BEGIN Extracted information

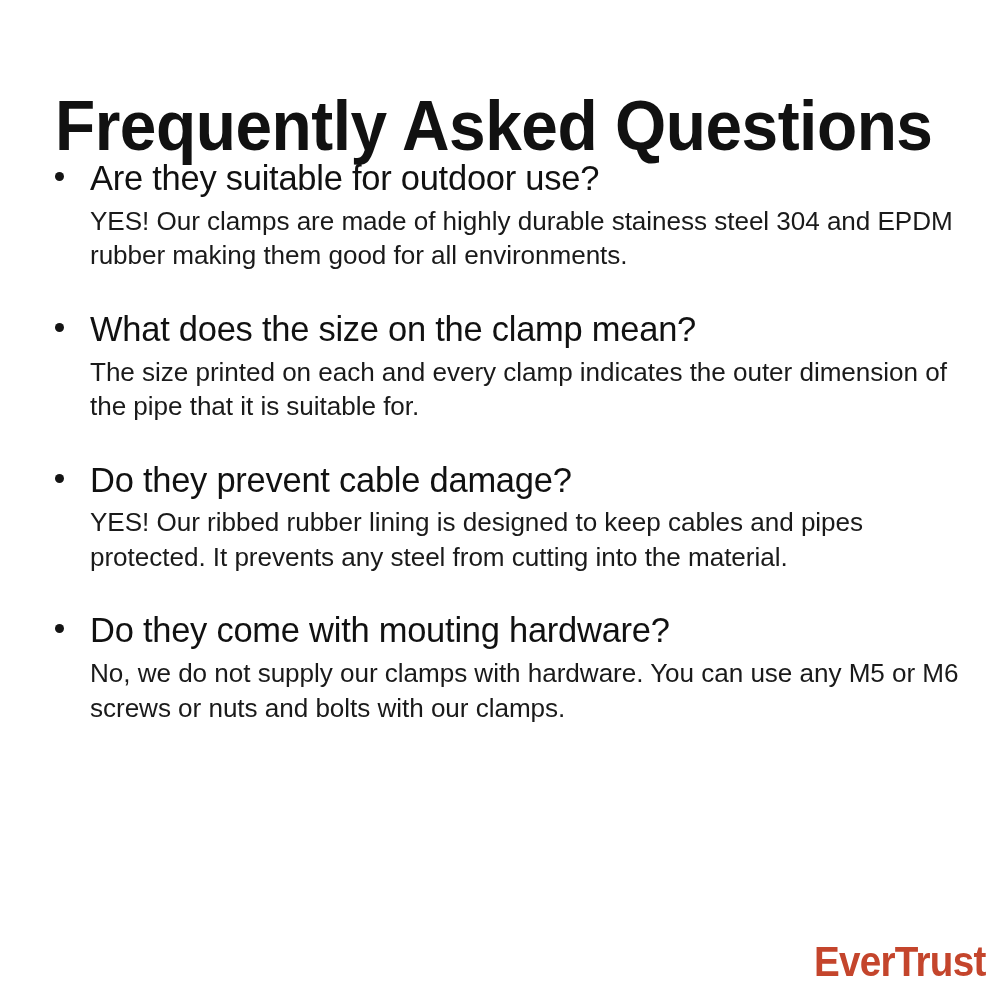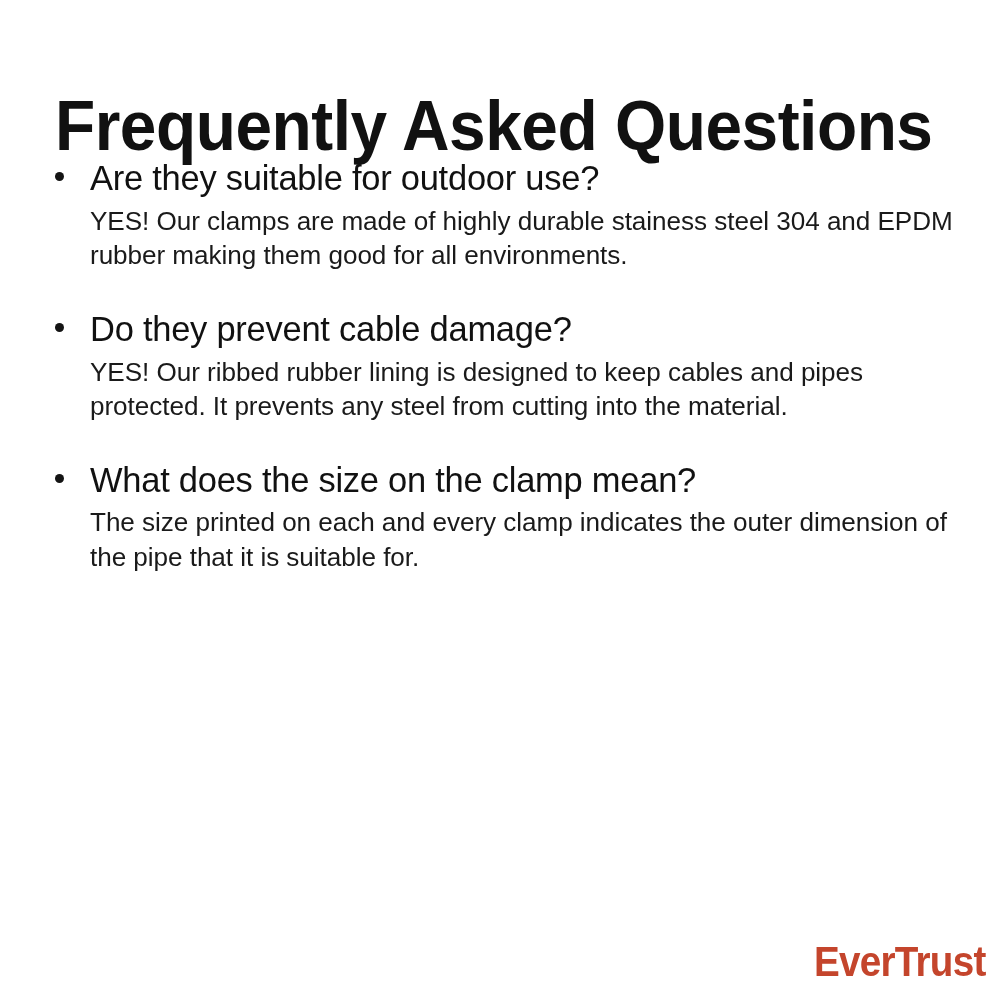--- a/index.html
+++ b/index.html
@@ -119,13 +119,13 @@
       </div>
       <div class="faq-item">
         <span class="faq-bullet"></span>
-        <div class="faq-question">Do they prevent cable damage?</div>
-        <div class="faq-answer">YES! Our ribbed rubber lining is designed to keep cables and pipes protected. It prevents any steel from cutting into the material.</div>
+        <div class="faq-question">What does the size on the clamp mean?</div>
+        <div class="faq-answer">The size printed on each and every clamp indicates the outer dimension of the pipe that it is suitable for.</div>
       </div>
       <div class="faq-item">
         <span class="faq-bullet"></span>
-        <div class="faq-question">What does the size on the clamp mean?</div>
-        <div class="faq-answer">The size printed on each and every clamp indicates the outer dimension of the pipe that it is suitable for.</div>
+        <div class="faq-question">Do they prevent cable damage?</div>
+        <div class="faq-answer">YES! Our ribbed rubber lining is designed to keep cables and pipes protected. It prevents any steel from cutting into the material.</div>
       </div>
     </div>
 

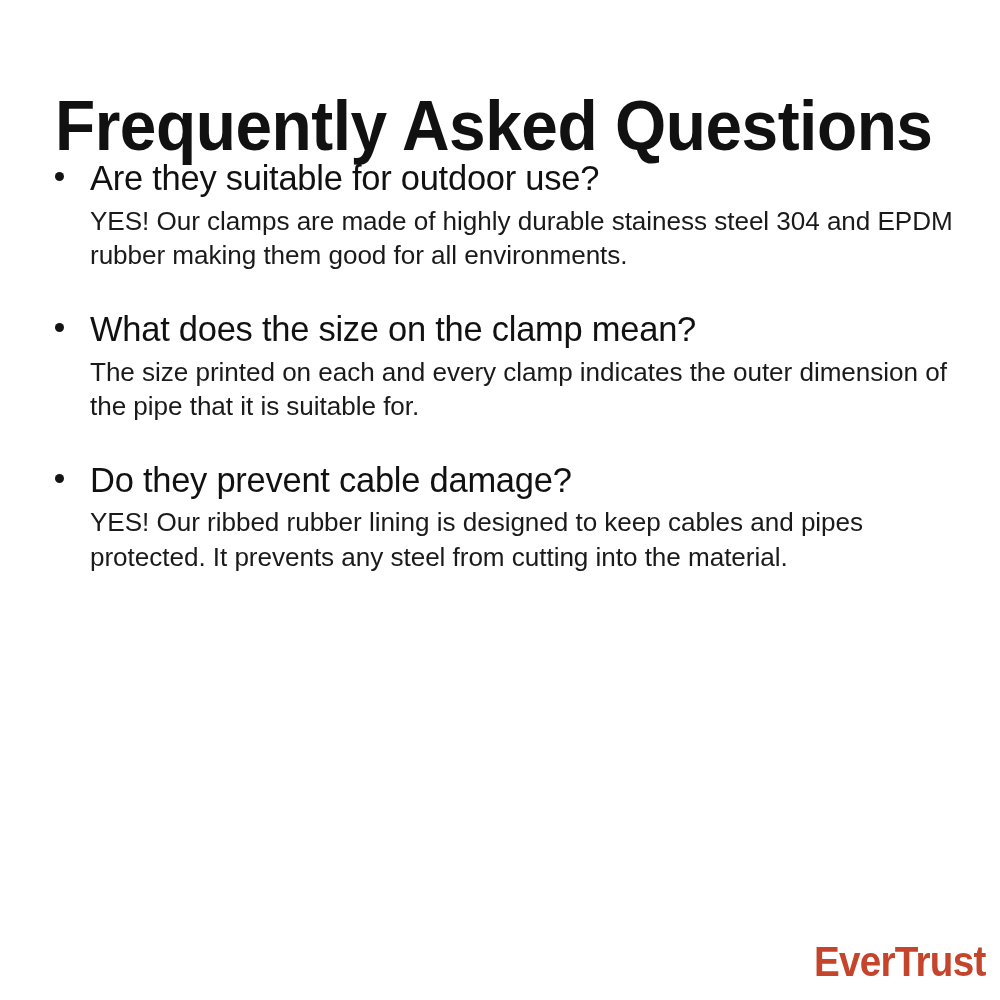--- a/index.html
+++ b/index.html
@@ -127,6 +127,11 @@
         <div class="faq-question">Do they prevent cable damage?</div>
         <div class="faq-answer">YES! Our ribbed rubber lining is designed to keep cables and pipes protected. It prevents any steel from cutting into the material.</div>
       </div>
+      <div class="faq-item">
+        <span class="faq-bullet"></span>
+        <div class="faq-question">Do they come with mouting hardware?</div>
+        <div class="faq-answer">No, we do not supply our clamps with hardware. You can use any M5 or M6 screws or nuts and bolts with our clamps.</div>
+      </div>
     </div>
 
   <div class="brand-logo" style="color: rgb(196, 69, 44);">EverTrust</div>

END Extracted information

Activity =>
Before you finish, make sure every line above has been repeated exactly and no picture remains in the copy.

Response area =>
--- a/index.html
+++ b/index.html
@@ -119,13 +119,13 @@
       </div>
       <div class="faq-item">
         <span class="faq-bullet"></span>
-        <div class="faq-question">Do they prevent cable damage?</div>
-        <div class="faq-answer">YES! Our ribbed rubber lining is designed to keep cables and pipes protected. It prevents any steel from cutting into the material.</div>
+        <div class="faq-question">What does the size on the clamp mean?</div>
+        <div class="faq-answer">The size printed on each and every clamp indicates the outer dimension of the pipe that it is suitable for.</div>
       </div>
       <div class="faq-item">
         <span class="faq-bullet"></span>
-        <div class="faq-question">What does the size on the clamp mean?</div>
-        <div class="faq-answer">The size printed on each and every clamp indicates the outer dimension of the pipe that it is suitable for.</div>
+        <div class="faq-question">Do they prevent cable damage?</div>
+        <div class="faq-answer">YES! Our ribbed rubber lining is designed to keep cables and pipes protected. It prevents any steel from cutting into the material.</div>
       </div>
     </div>
 

--- a/index.html
+++ b/index.html
@@ -127,6 +127,11 @@
         <div class="faq-question">Do they prevent cable damage?</div>
         <div class="faq-answer">YES! Our ribbed rubber lining is designed to keep cables and pipes protected. It prevents any steel from cutting into the material.</div>
       </div>
+      <div class="faq-item">
+        <span class="faq-bullet"></span>
+        <div class="faq-question">Do they come with mouting hardware?</div>
+        <div class="faq-answer">No, we do not supply our clamps with hardware. You can use any M5 or M6 screws or nuts and bolts with our clamps.</div>
+      </div>
     </div>
 
   <div class="brand-logo" style="color: rgb(196, 69, 44);">EverTrust</div>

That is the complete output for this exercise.